Alright, so after having the winter off I am getting my Maxima back on the road in the Spring. I just need some suggestions and helpful hints if you all could help??? Thanks!
Here are just some general fix-ups I'll do, and some questions too, any input is welcome:

1) Needs a new exhaust and catalytic converter(wonder if I could just get that removed and not replaced somewhere... hehe)
2) A question: The sunroof, when closing, does not stop running the motor, I just have to take my finger off when it's closed, when before it shut itself off. Can that be an easy fix?
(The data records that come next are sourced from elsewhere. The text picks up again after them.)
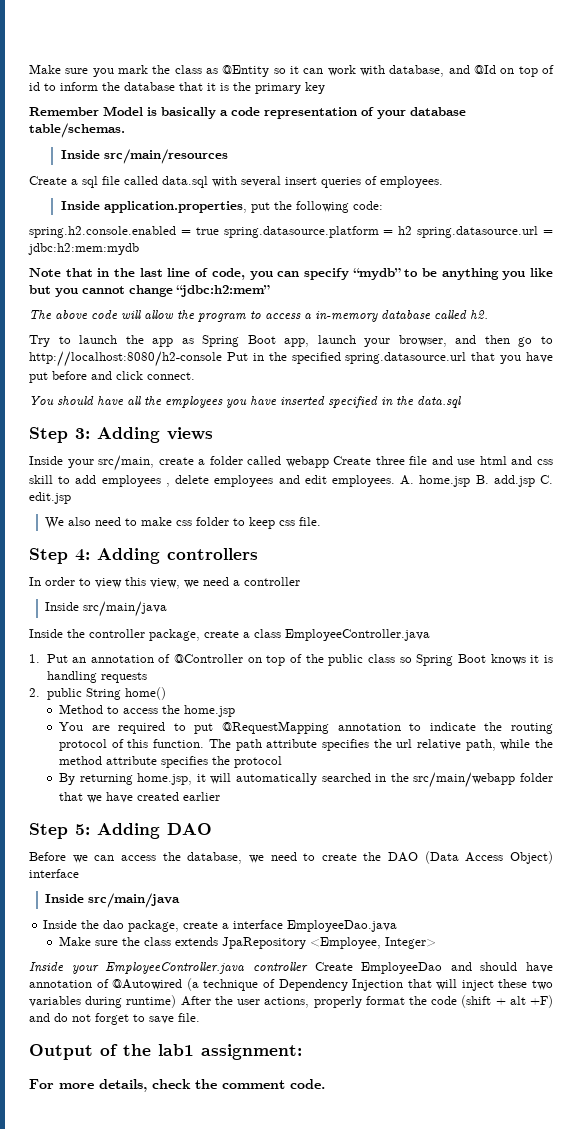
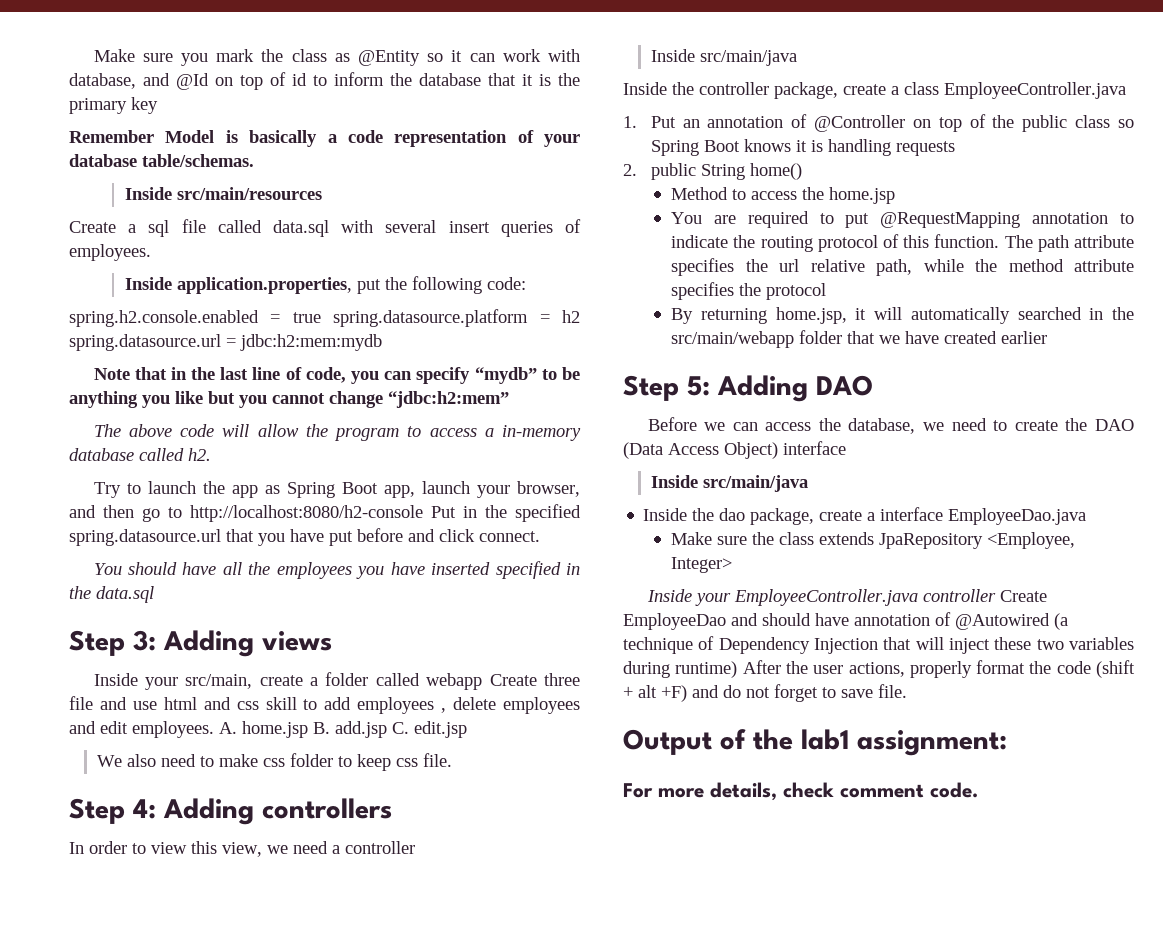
[195,1079,217,1089] the -> (834, 790) none

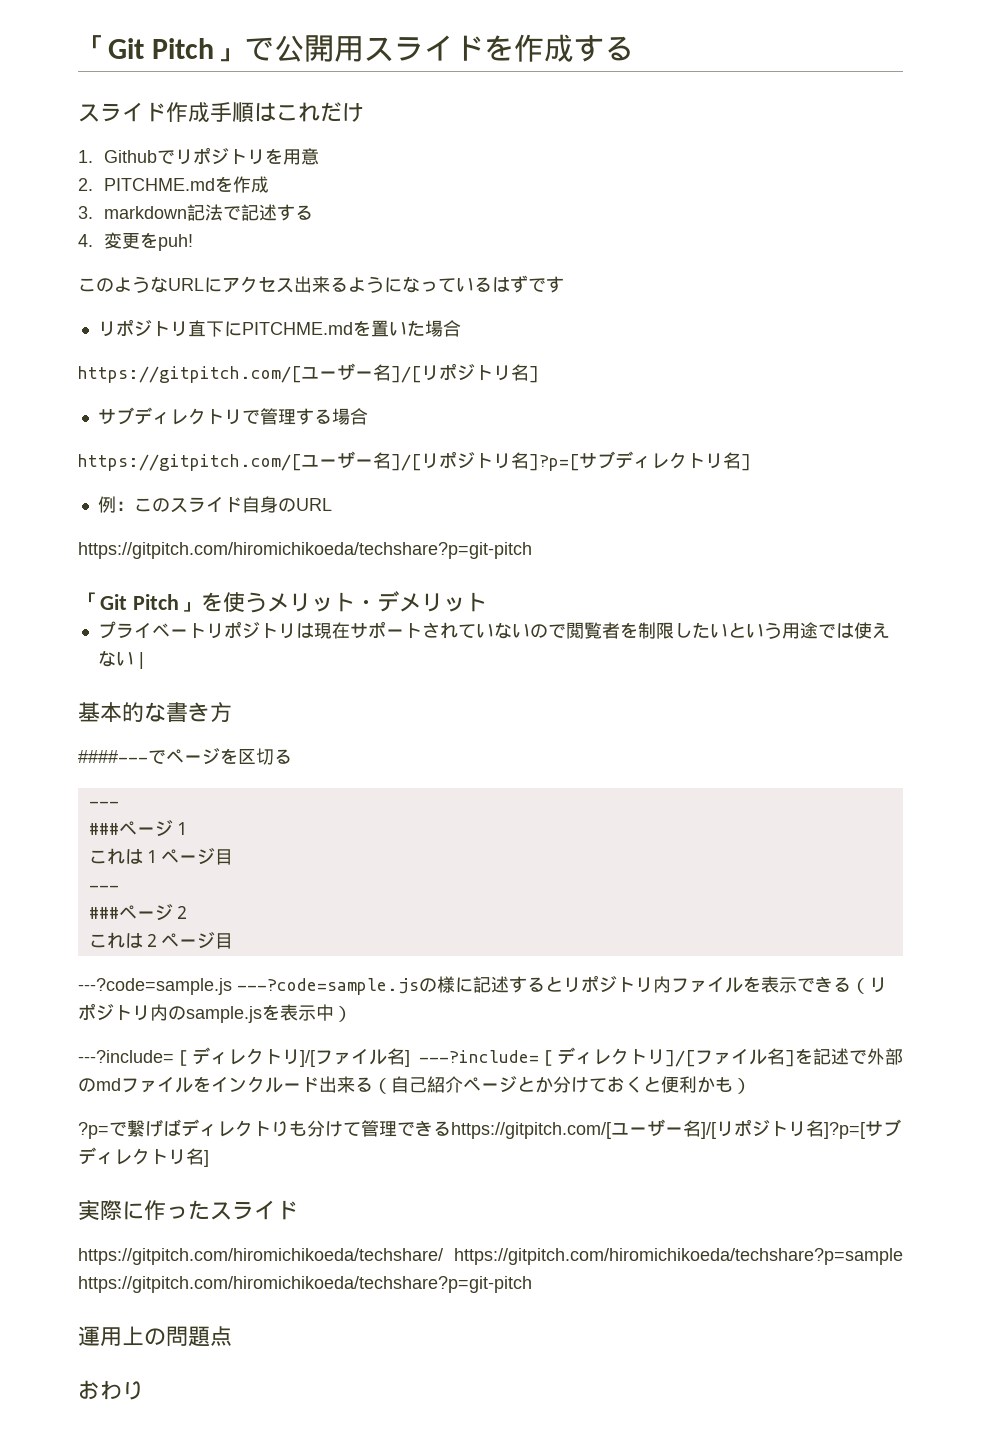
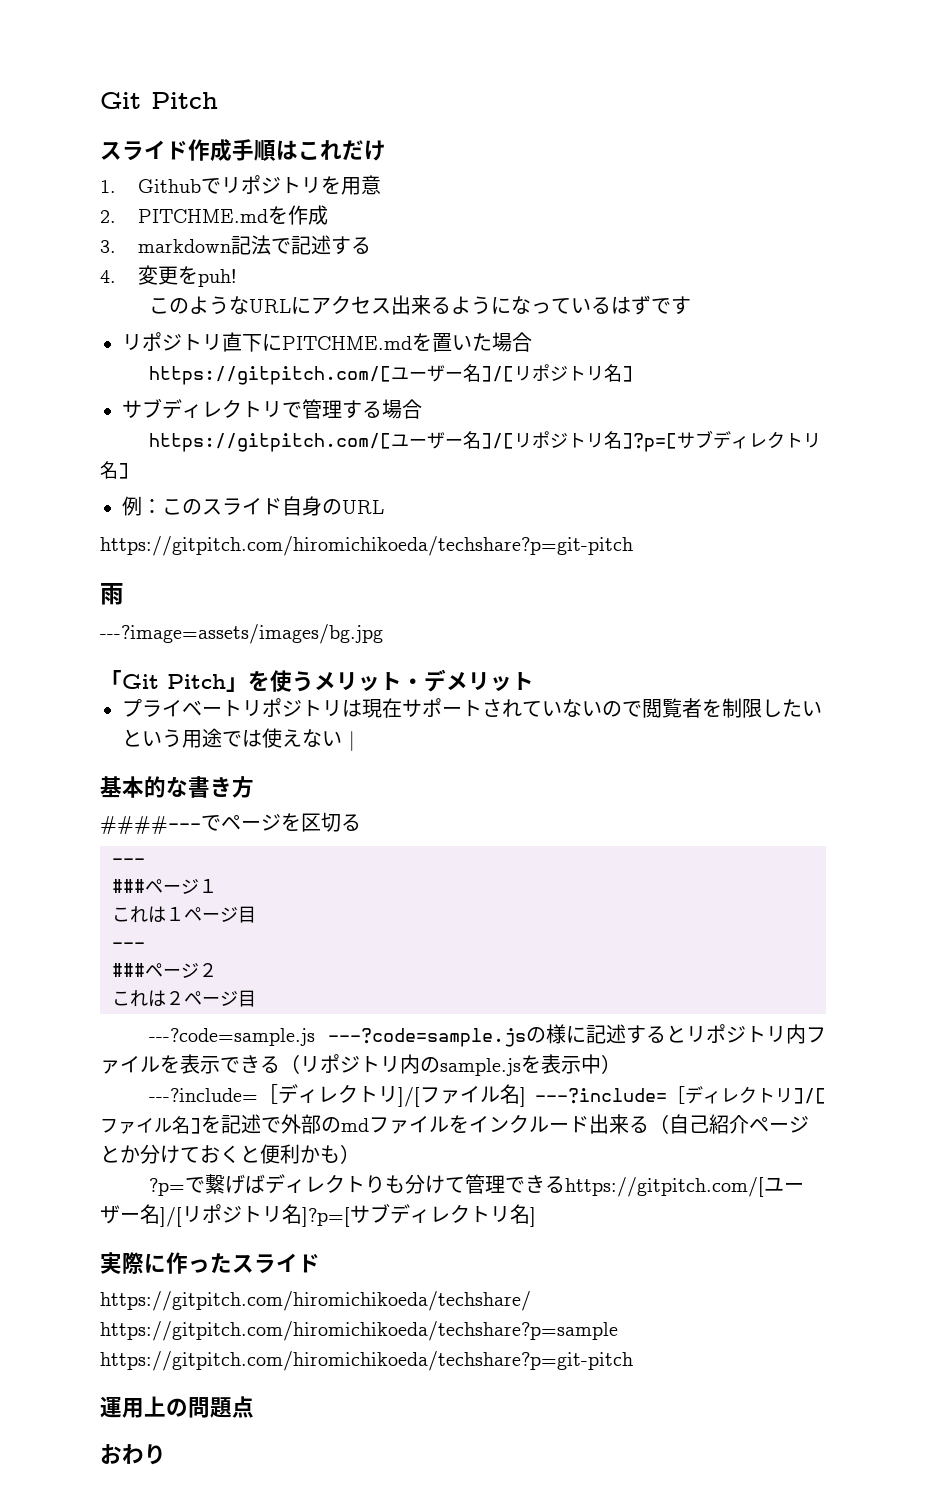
[78,34,635,62] 「Git Pitch」で公開用スライドを作成する -> [100,92,218,109] Git Pitch
(532, 550) none -> [100,583,124,605] [100,624,383,644] // 雨 // ---?image=assets/images/bg.jpg

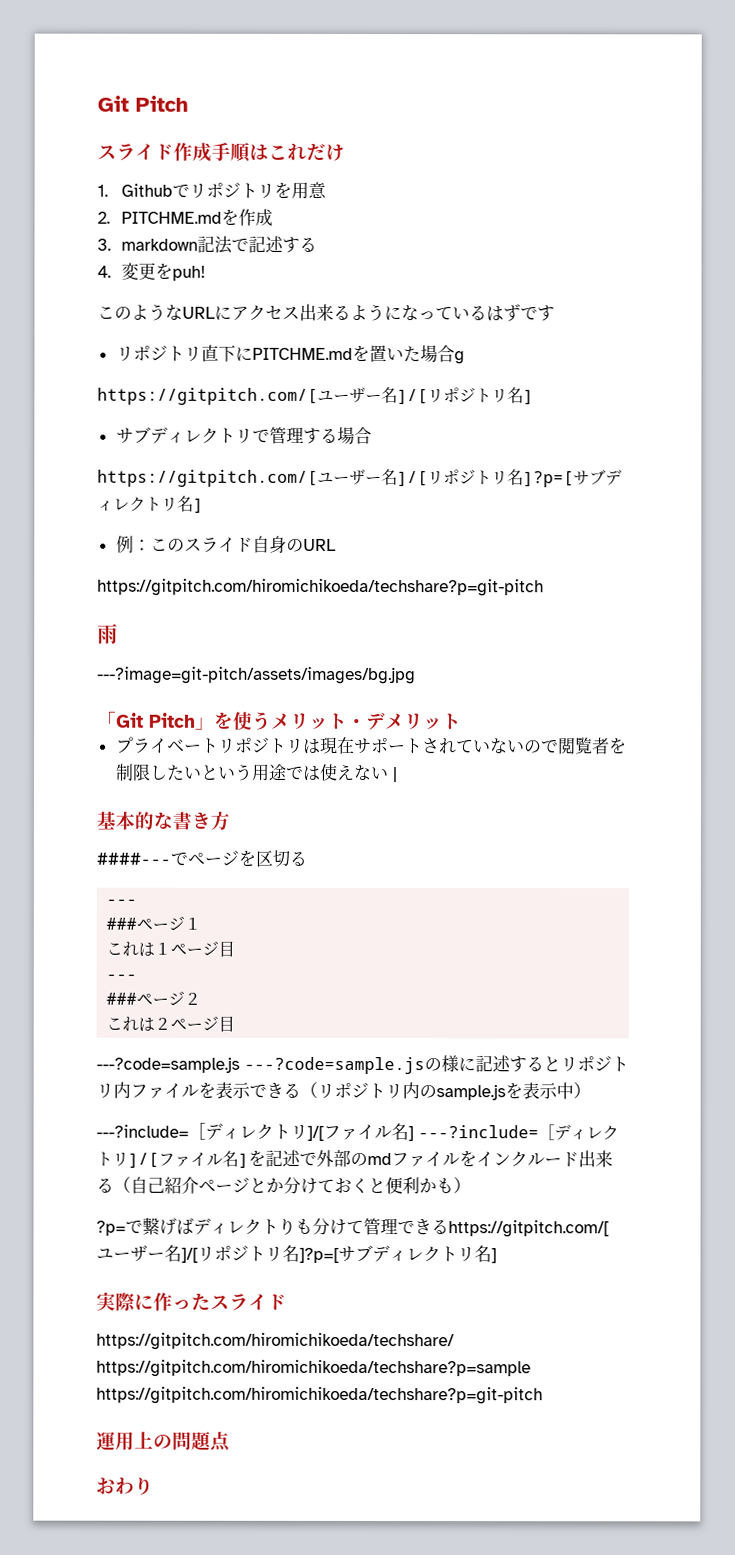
(532, 342) none -> [453,351,465,365] g
[100,624,383,644] ---?image=assets/images/bg.jpg -> [97,666,416,685] ---?image=git-pitch/assets/images/bg.jpg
If so how?
3) There is a little front end damage from where both of my parents backed into the poor thing, both of them in diffrent cars mind you, and within two weeks of each other.... Parts for the front are hard to come by around here, and my dad fixed it up the best he could. Any advice? It's mostly paint problems, is a spray paint can type car paint best?
4) Need to fix up some rust, but not sure the best way....
5) I have a cd player that needs to be put in it, which is going to be TOUGH, we are thinking center console, mounted vertically, should that be ok? I have a Pioneer. 

Any other tips would be welcomed, I seem to remember a squealing under the hood that we couldn't pin-point too, any ideas??

Thank you so much!
Lindsay


----------